SHORT STORY SHARE
Welcome to the March Short Story Share.
This month's story is a bit of flash fiction with some history thrown in. Happy reading and let me know your thoughts in the comments below!
Death by Kahve
As soon as the peasant, Aristotle walked into the largest kahvehane, coffee house in Peloponnesus, his senses were immediately assaulted with the robust flavor. The aroma sailed through his nostrils, and the clamor of all the lively conversations pounded in his ears. He furtively glanced all around him looking for his party.
He sat down cautiously at one of the few empty tables. His hands were sticky, and he wiped them on his shirt. Then, he cupped the curb of his sabre. For what reason, he wasn’t even sure.
He wasn’t sure of much these days. He barely knew how he was keeping himself and his family alive. A sense of urgency bit into him like the Hydra, and when he tried to shake it off him, more urgency took its place. Underneath it all was a lingering anxiety about an uncertain future.

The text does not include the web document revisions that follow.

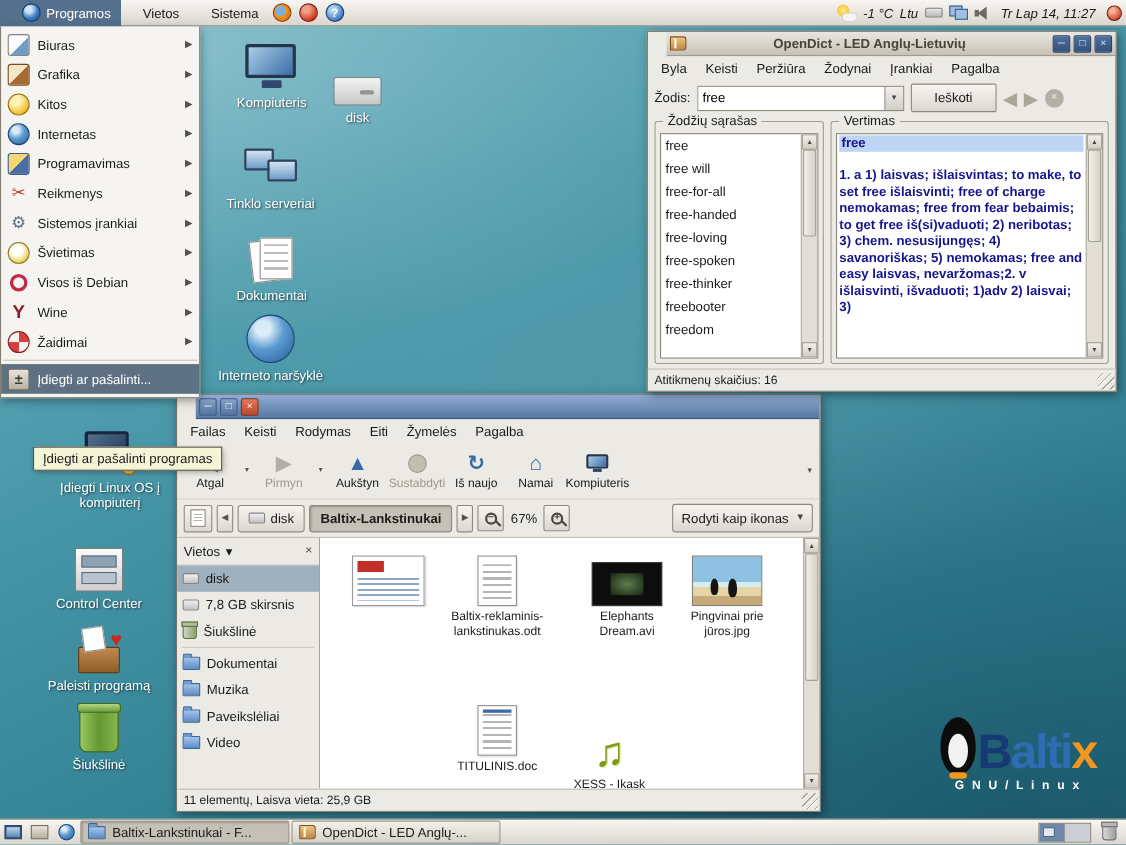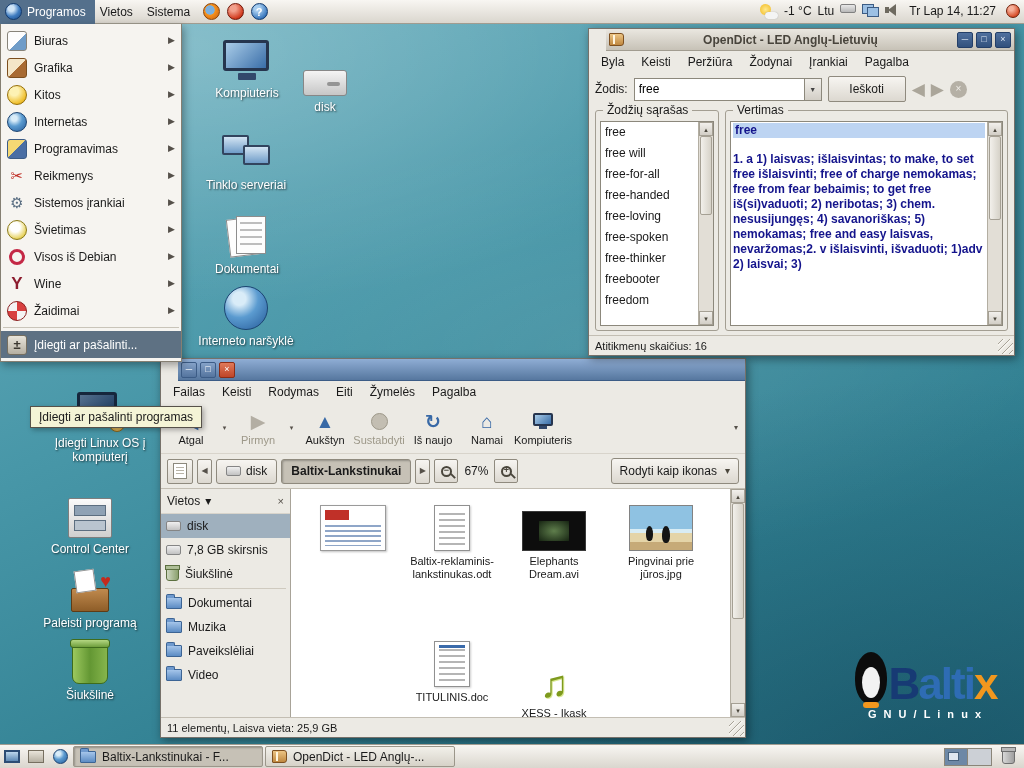"Programos" .applet-menu { padding: 0 9px 0 5px -> 0 9px 0 20px }
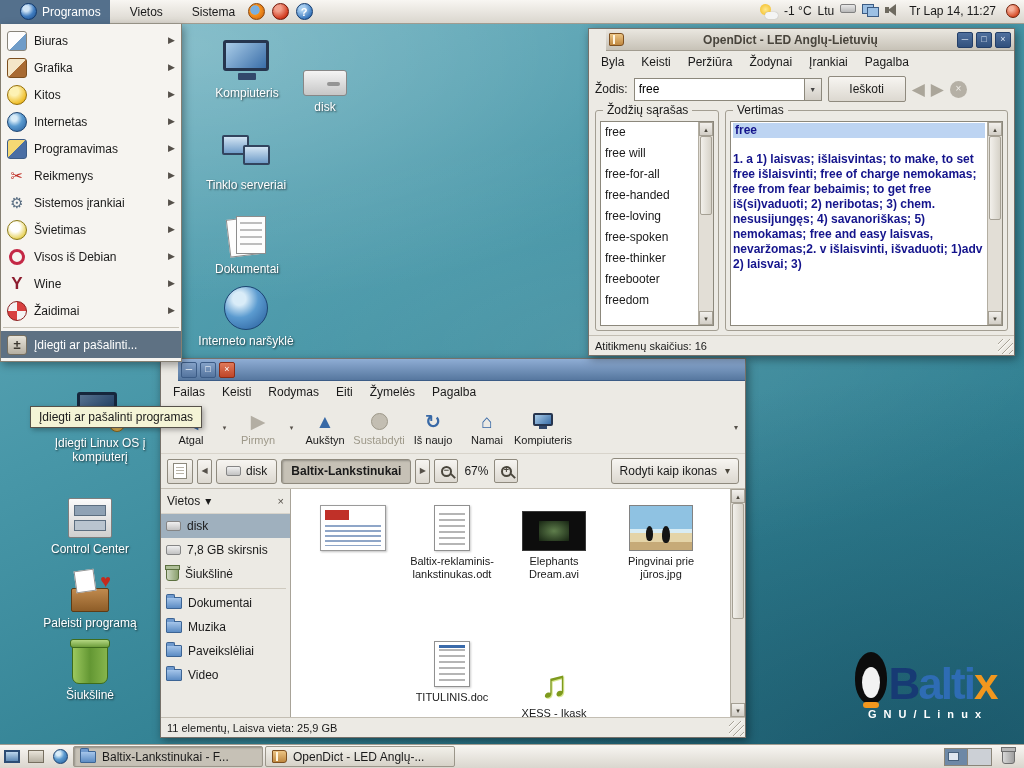"-1 °C" .tray { align-items: flex-start -> center; font-style: none -> italic }
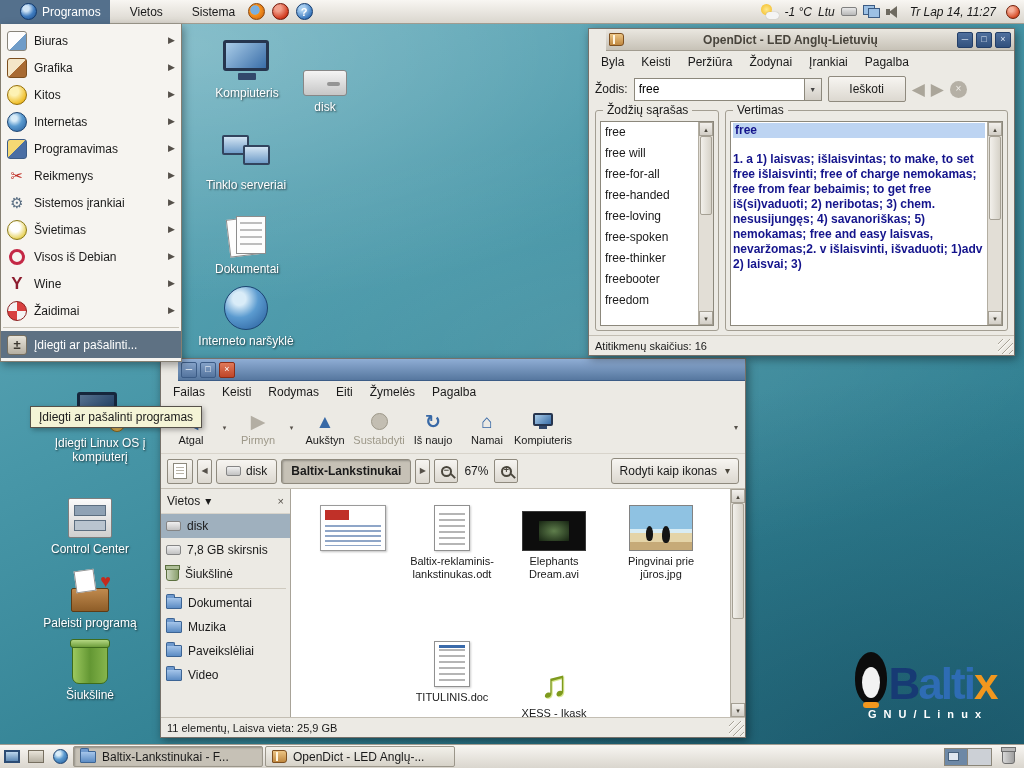"Žodžių sąrašas" .gb-words { width: 124px -> 154px }
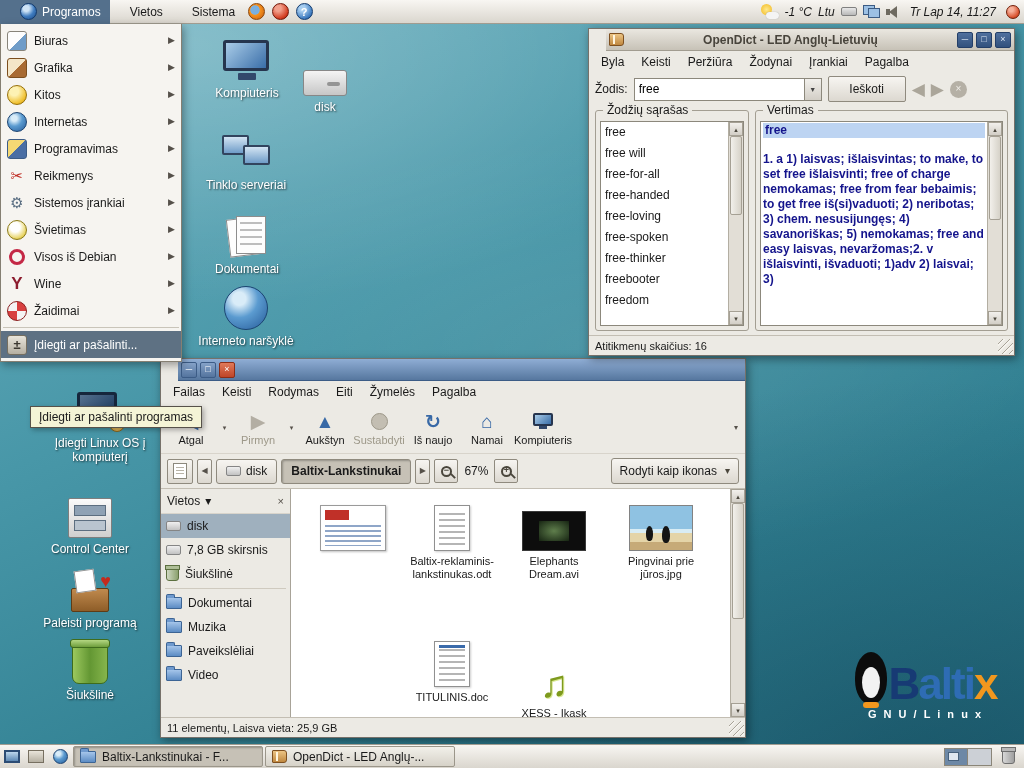"Elephants Dream.avi" div.file-item { left: 212px -> 228px }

He wasn’t alone. Whenever he entered the kahvehane, the raucous conversations ricocheted between collective anxiety and unified, righteous indignation. Nobleman, peasant, and merchant alike anticipated the winds of change. They hoped the gods they no longer prayed to would harness those winds to the point that they became a typhoon.
Aristotle had no interest in anyone’s gods. Not the gods of the Greeks or the god of the Ottoman Turks. He believed in what he could touch with his hands, feel with his heart, and work through with his own brain. The illiterate peasant had a knack for astounding the illustrious noblemen with what he could concoct in his naturally adept mind.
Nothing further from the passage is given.